Les danses polovtsiennes sont des danses exécutées par la tribu nomade des Coumans alors que le prince Igor est retenu prisonnier.

Les danses polovtsiennes par Fokine

Le ballet en un acte de Michel Fokine est presque plus connu que l’opéra d’Alexandre Borodine dont il s’inspire. Ce ballet est fait spécialement pour le public parisien, auquel Serge Diaghilev a concocté un joli programme. La première a lieu le 18 mai 1909 au théâtre du Châtelet, avec des décors signés Nicolas Roerich et une interprétation du danseur Adoph Bolm.
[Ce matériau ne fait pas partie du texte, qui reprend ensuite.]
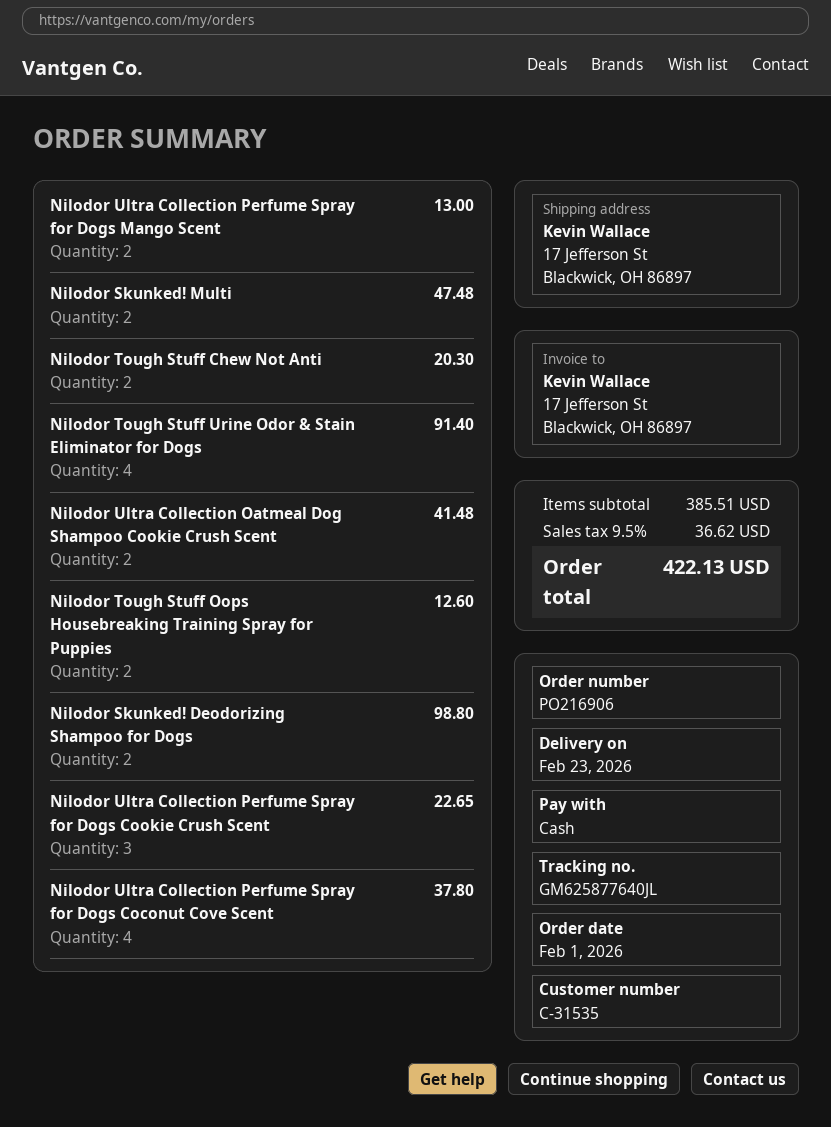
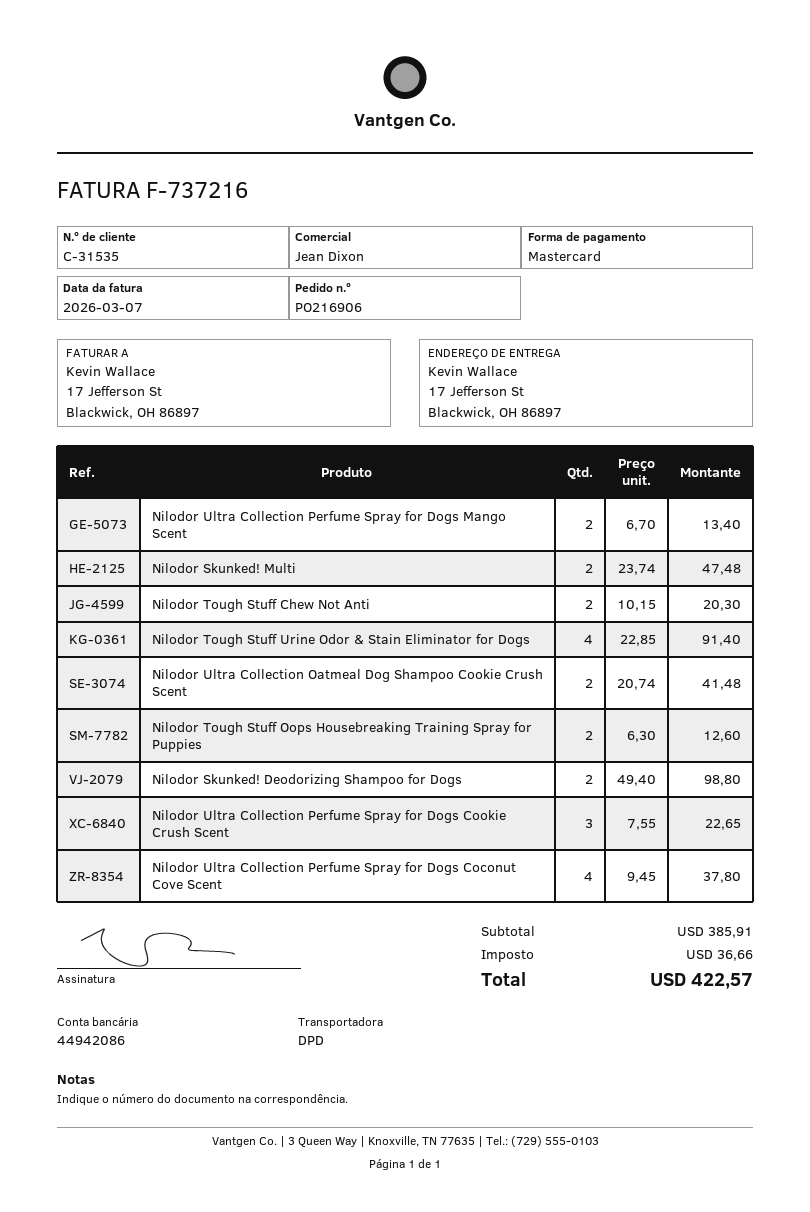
payment method: cash -> Mastercard
Nilodor Ultra Collection Perfume Spray for Dogs Mango Scent: 2 for 13.00 -> 2 for 13.40
subtotal: 385.51 -> 385.91
tax: 36.62 -> 36.66
total: 422.13 -> 422.57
Le public parisien pensait alors assister à des danses authentiques russes. C’est tout le contraire. En vérité, Michel Fokine a créé les chorégraphies ex nihilo, suivant son inspiration. Bruno Guillois explique même sur le site de la Philharmonie de Paris que les artistes des Ballets russes s’inspiraient du témoignage du peintre George Catlin de retour d’une immersion chez les Peaux-Rouges amérindiens. Il décrivait notamment le danse du scalp pratiquée par les Sioux.